*** The data ***

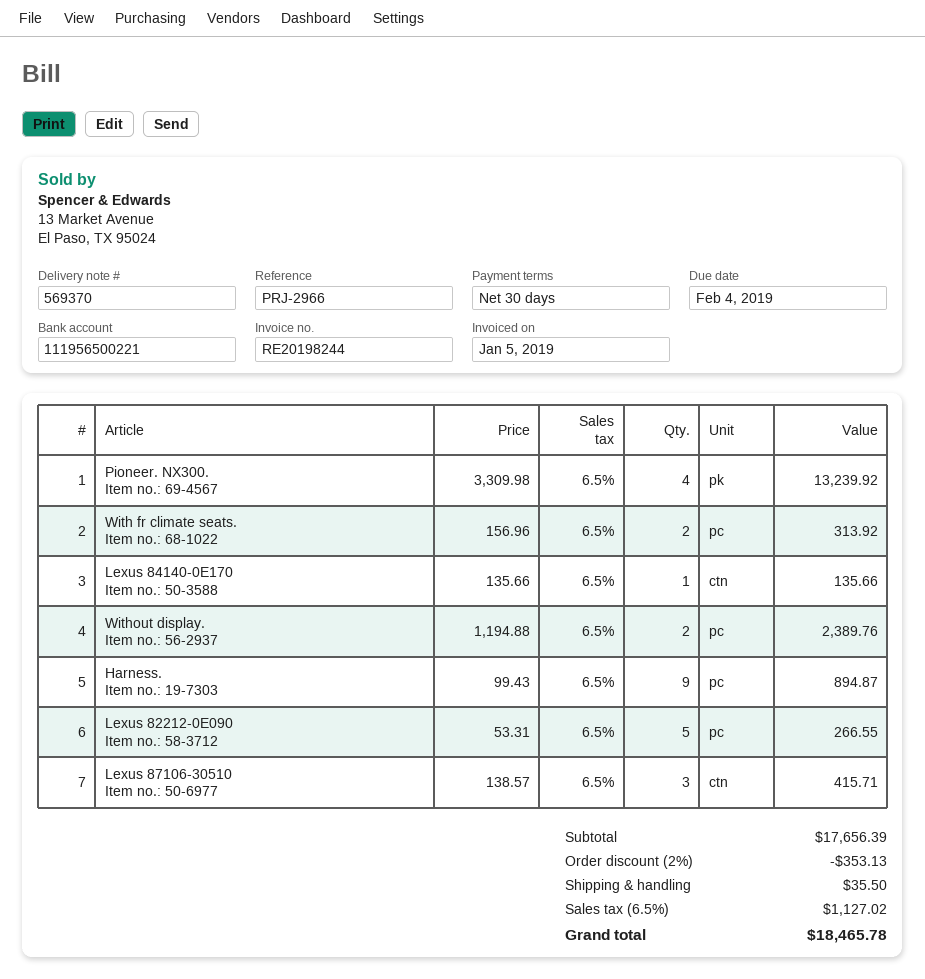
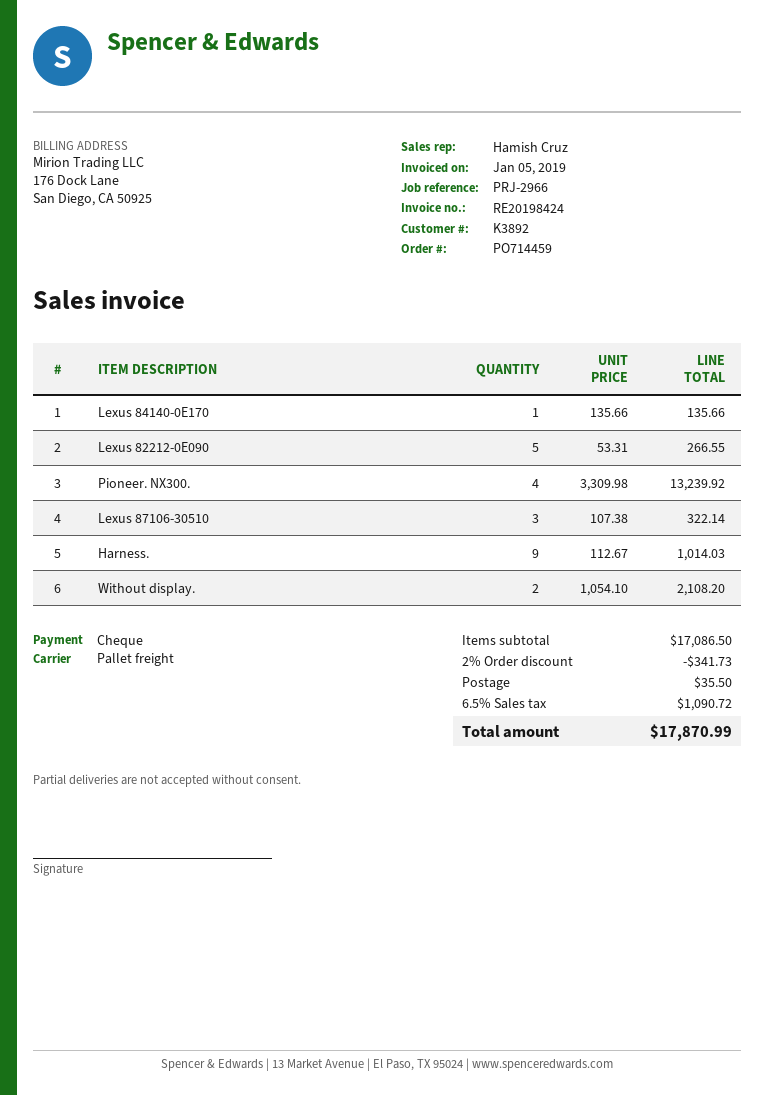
invoice number: RE20198244 -> RE20198424
With fr climate seats.: 2 x 156.96 = 313.92 -> none
Without display.: 2 x 1194.88 = 2389.76 -> 2 x 1054.10 = 2108.20
Harness.: 9 x 99.43 = 894.87 -> 9 x 112.67 = 1014.03
Lexus 87106-30510: 3 x 138.57 = 415.71 -> 3 x 107.38 = 322.14
subtotal: 17656.39 -> 17086.50
discount: 2% = 353.13 -> 2% = 341.73
tax: 6.5% = 1127.02 -> 6.5% = 1090.72
total: 18465.78 -> 17870.99

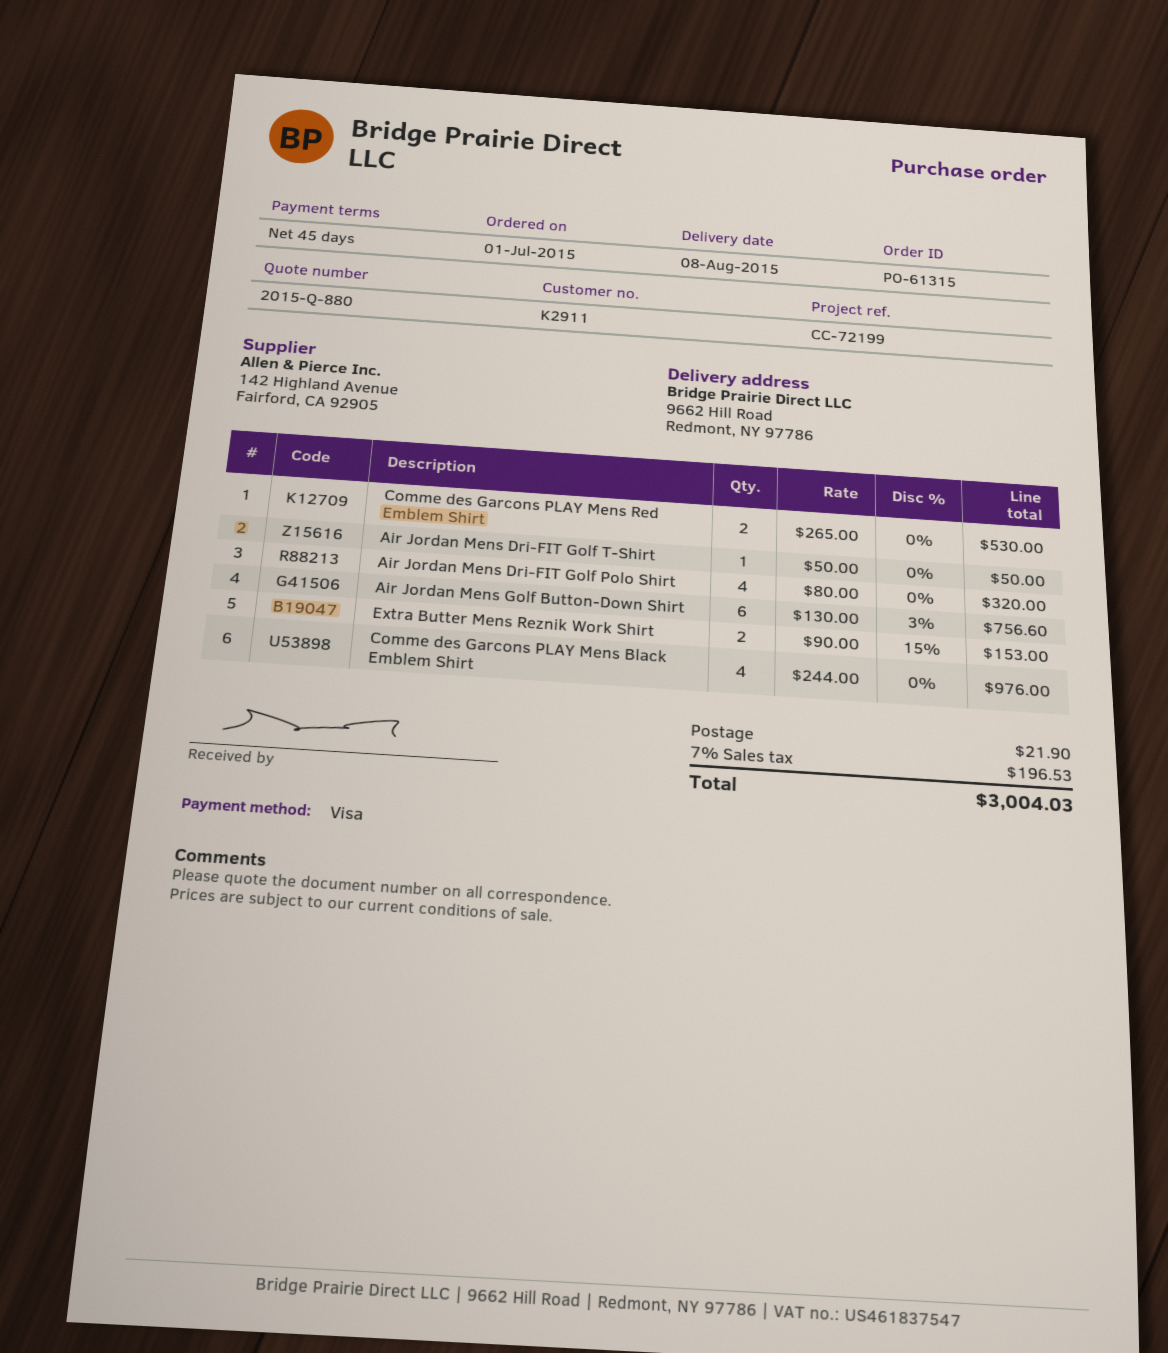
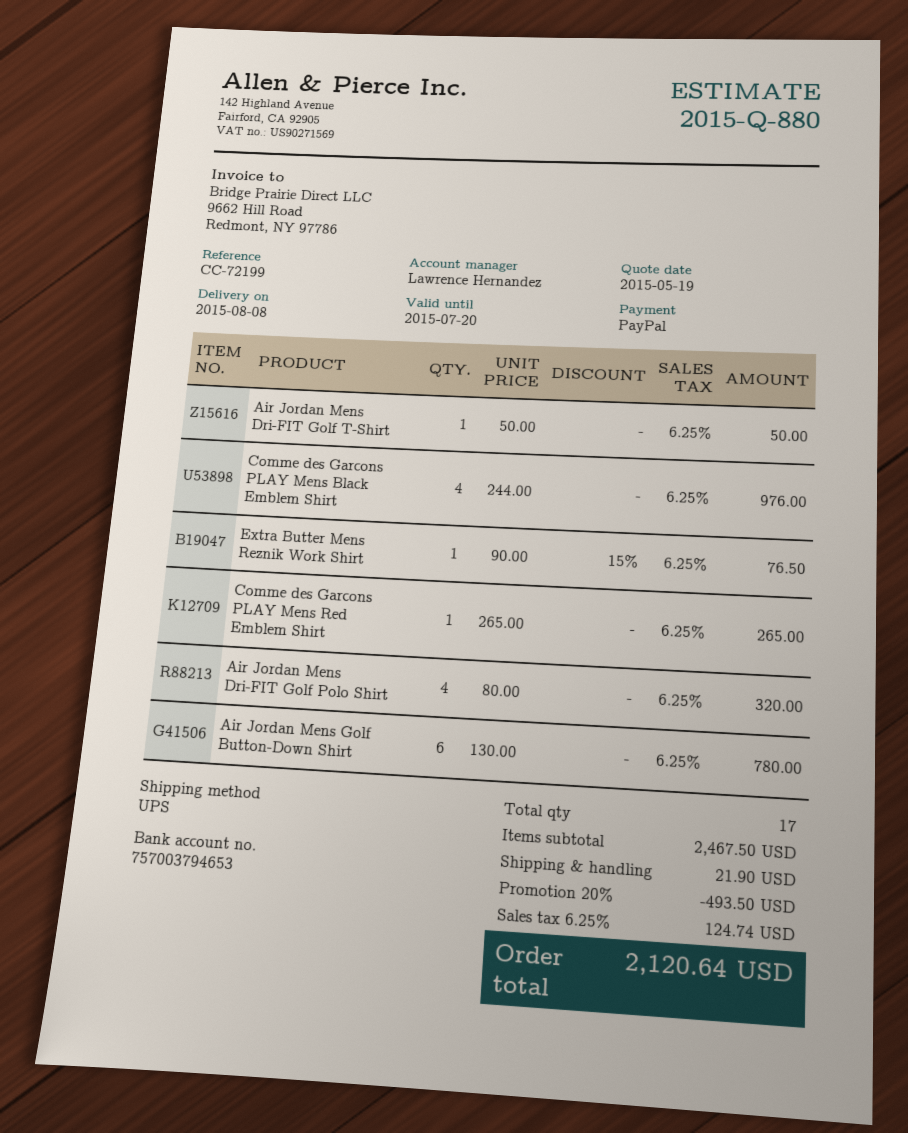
payment method: Visa -> PayPal
Comme des Garcons PLAY Mens Red Emblem Shirt: 2 x 265.00 = 530.00 -> 1 x 265.00 = 265.00
Air Jordan Mens Golf Button-Down Shirt: 6 x 130.00 - 3% = 756.60 -> 6 x 130.00 = 780.00
Extra Butter Mens Reznik Work Shirt: 2 x 90.00 - 15% = 153.00 -> 1 x 90.00 - 15% = 76.50
discount: none -> 20% = 493.50
tax: 7% = 196.53 -> 6.25% = 124.74
total: 3004.03 -> 2120.64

*** End of The data ***

Return exactly the line containing "Lexus 87106-30510: 3" and every line after it, up to and including the final line of the entries above. Pictures stay out.

Lexus 87106-30510: 3 x 138.57 = 415.71 -> 3 x 107.38 = 322.14
subtotal: 17656.39 -> 17086.50
discount: 2% = 353.13 -> 2% = 341.73
tax: 6.5% = 1127.02 -> 6.5% = 1090.72
total: 18465.78 -> 17870.99

payment method: Visa -> PayPal
Comme des Garcons PLAY Mens Red Emblem Shirt: 2 x 265.00 = 530.00 -> 1 x 265.00 = 265.00
Air Jordan Mens Golf Button-Down Shirt: 6 x 130.00 - 3% = 756.60 -> 6 x 130.00 = 780.00
Extra Butter Mens Reznik Work Shirt: 2 x 90.00 - 15% = 153.00 -> 1 x 90.00 - 15% = 76.50
discount: none -> 20% = 493.50
tax: 7% = 196.53 -> 6.25% = 124.74
total: 3004.03 -> 2120.64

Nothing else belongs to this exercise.